Before I even get to my thoughts on chapter five though; I made the comment before that everytime I read this fic, I pick up a new thing from it that tends to hit a personal note for me, and this time around was no exception. This passage from chapter 4 struck me as I was reading it this time:
"He wasn't doing that because he wanted to feel happy, but because he needed to draw clear lines in the sand as to what he could and couldn't acknowledge if he wanted to carry on living.
He would have lost his mind otherwise."
This is just...a feeling that I found I've been much more intimately familiar with than I previously thought, and I only realized that recently truth be told. I was suffering from massive creative burnout for like a year and a half that only started to relent about two months ago. (And it wasn't just because of the pandemic, but because of other personal matters that just happened to line up Too well with it.) I came to the realization that I'd spent so many years constantly grinding out art and writing in an effort to stave off some feelings and experiences I hadn't processed, and covid more or less brought those to the forefront and made me Stop for awhile to give my mind a rest. And while thats not exactly what Sebastian is doing here, I can still say I now recognize and understand the feeling you were conveying with this writing. (And safe to say, I'm dealing with it a lot better than poor Seb is currently.)
With that said, we reach my thoughts about chapter five itself.

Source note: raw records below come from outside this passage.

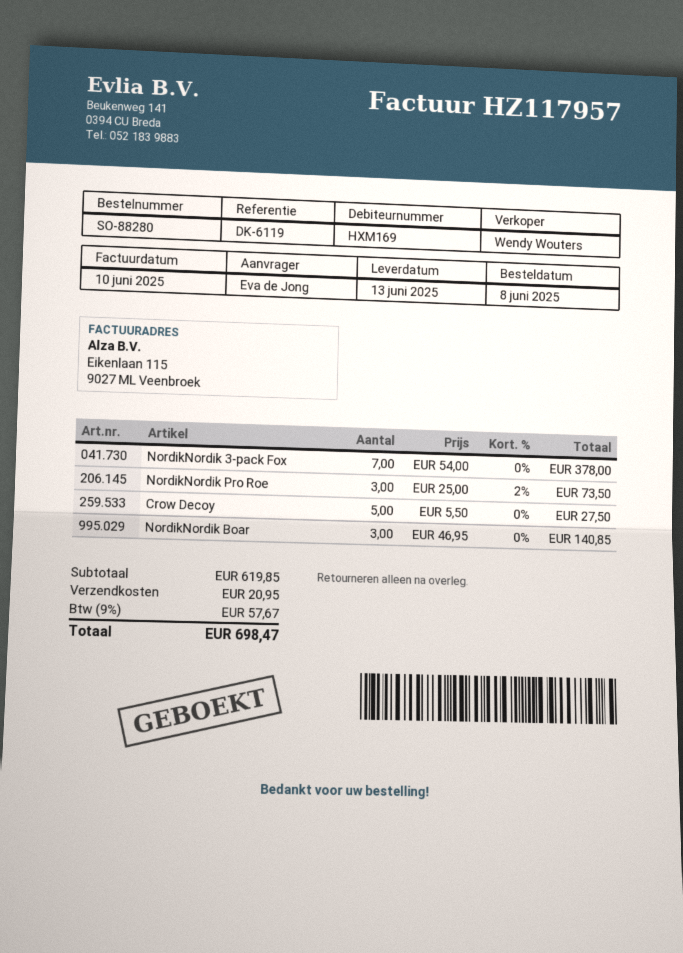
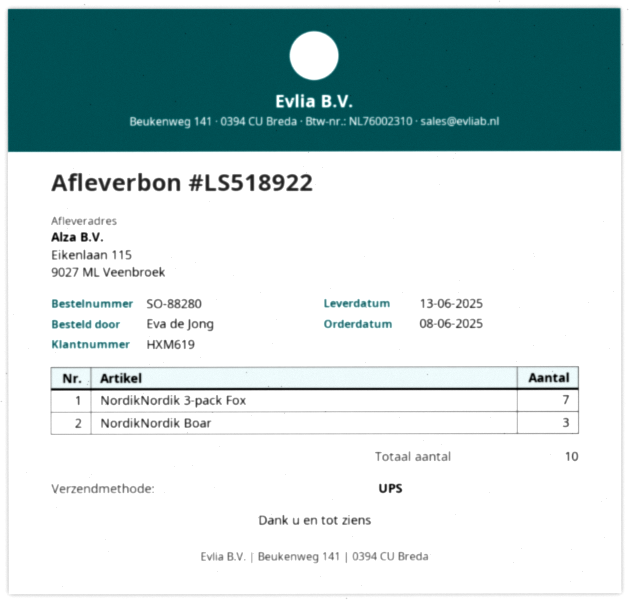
customer number: HXM169 -> HXM619
NordikNordik Pro Roe: 3 -> none
Crow Decoy: 5 -> none

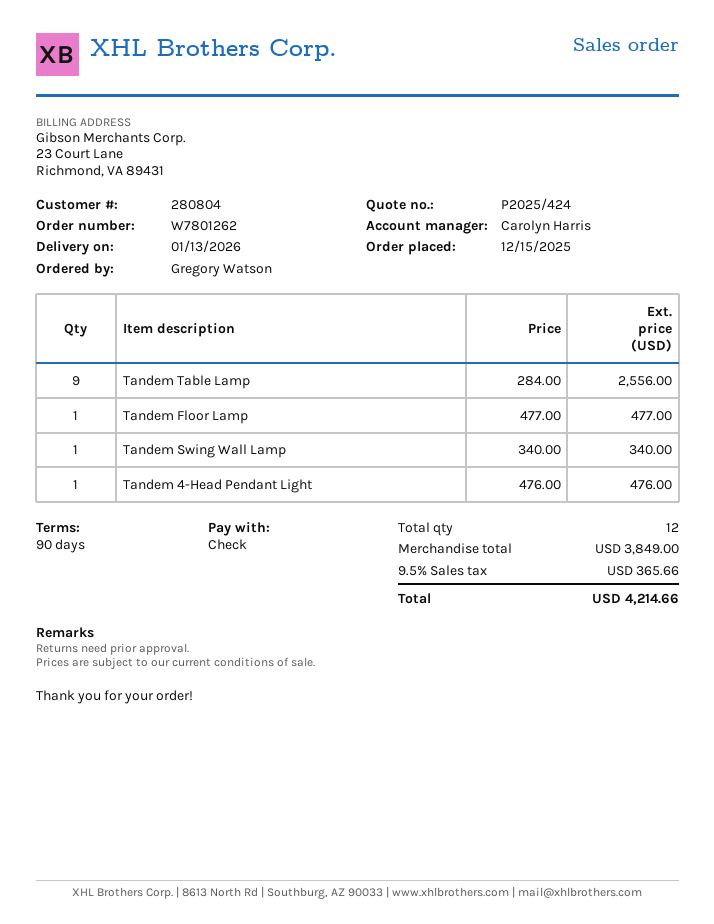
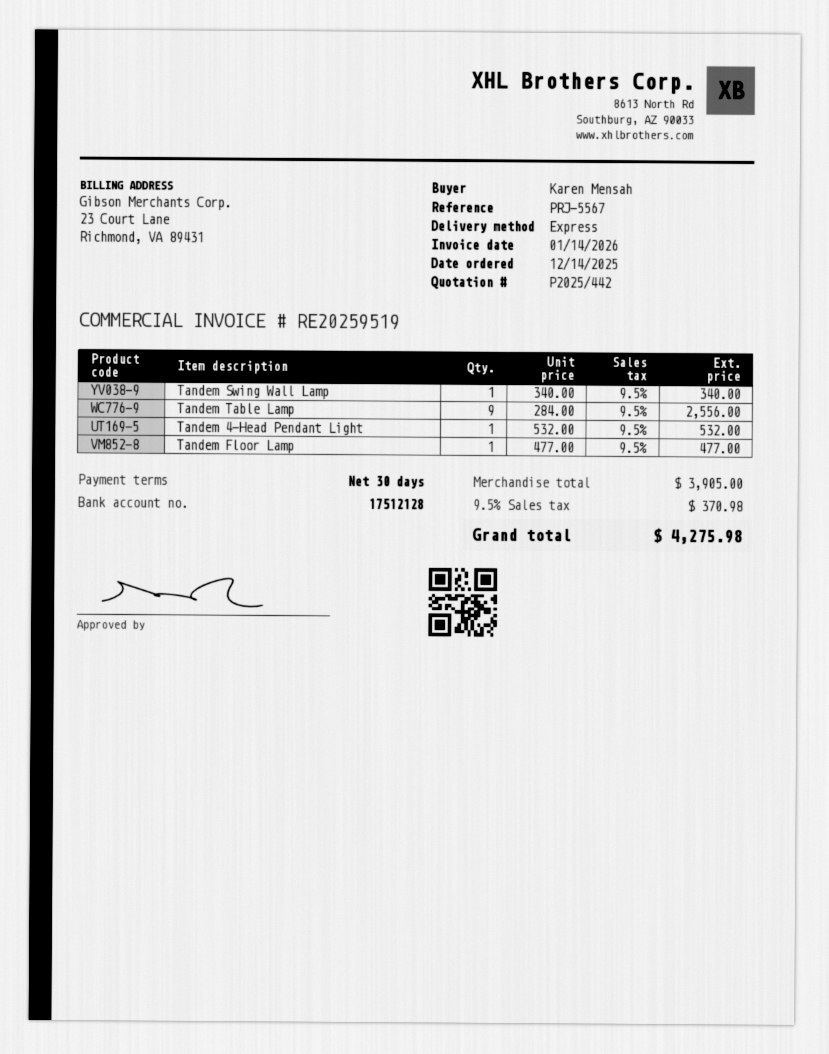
quote number: P2025/424 -> P2025/442
order date: 2025-12-15 -> 2025-12-14
payment terms: 90 days -> 30 days
ordered by: Gregory Watson -> Karen Mensah
Tandem 4-Head Pendant Light: 1 x 476.00 = 476.00 -> 1 x 532.00 = 532.00
subtotal: 3849.00 -> 3905.00
tax: 9.5% = 365.66 -> 9.5% = 370.98
total: 4214.66 -> 4275.98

Chapter five is...very much about the Weight of a lot of things it seems, from the weight of what Sebastian and Vincent had actually felt about each other in the past and what that meant, the actual depths of their connection due to shared life circumstance and unique understanding of each other. But in present time, its about confronting the weight of Sebastian's grief over Vincents death and ultimately, the acceptance of it it seems, at least if his tears at the end speak for that themself. And its funny because you mentioned something about acceptance not long before Seb and Vincents conversation at the end, and that passage stood out to me the most in this chapter:
"But acknowledgement wasn't acceptance. He didn't accept his despair, either. So the source of all his recent stress had disappeared. Why should he care? What wasn't to like? Vincent was gone! Fantastic! That was his problem solved, just like that, and he hadn't even needed to lift a finger! Sebastian was free to resume his life at last.
So why wasn't he happy?
Down that path lay madness."
It's clear that Sebastian has at least Acknowledged Vincents death and the feelings associated with it. But he's compartmentalized it all and shoved it so far away in his thoughts that even with the reoccuring dreams, and even with Vincent standing in front of him again, he hadn't truly accepted it. And of course that's what leads to him just breaking down finally and yelling about everything, and eventually to his tears.
It felt visceral to read that part; the way you wrote it felt very real, and honestly because I've more recently been going through a similar time learning to accept some of my own issues leftover from running away from an abusive home, I really understood what Sebastian was feeling here. Because youre right, acknowledging is one thing. Saying "This has happened and I know it did" is One Thing. But really taking it fully into account, and Processing and Accepting it in All of its weight and emotions attached, is a whole other thing. And it really does take time and effort and eventually, if you don't do it for long enough, it'll come out messy and explosively. Thankfully I started working on my own traumas and grievences in much more quiet and less painful ways, but even so, I understood what you wrote here with Seb all the same.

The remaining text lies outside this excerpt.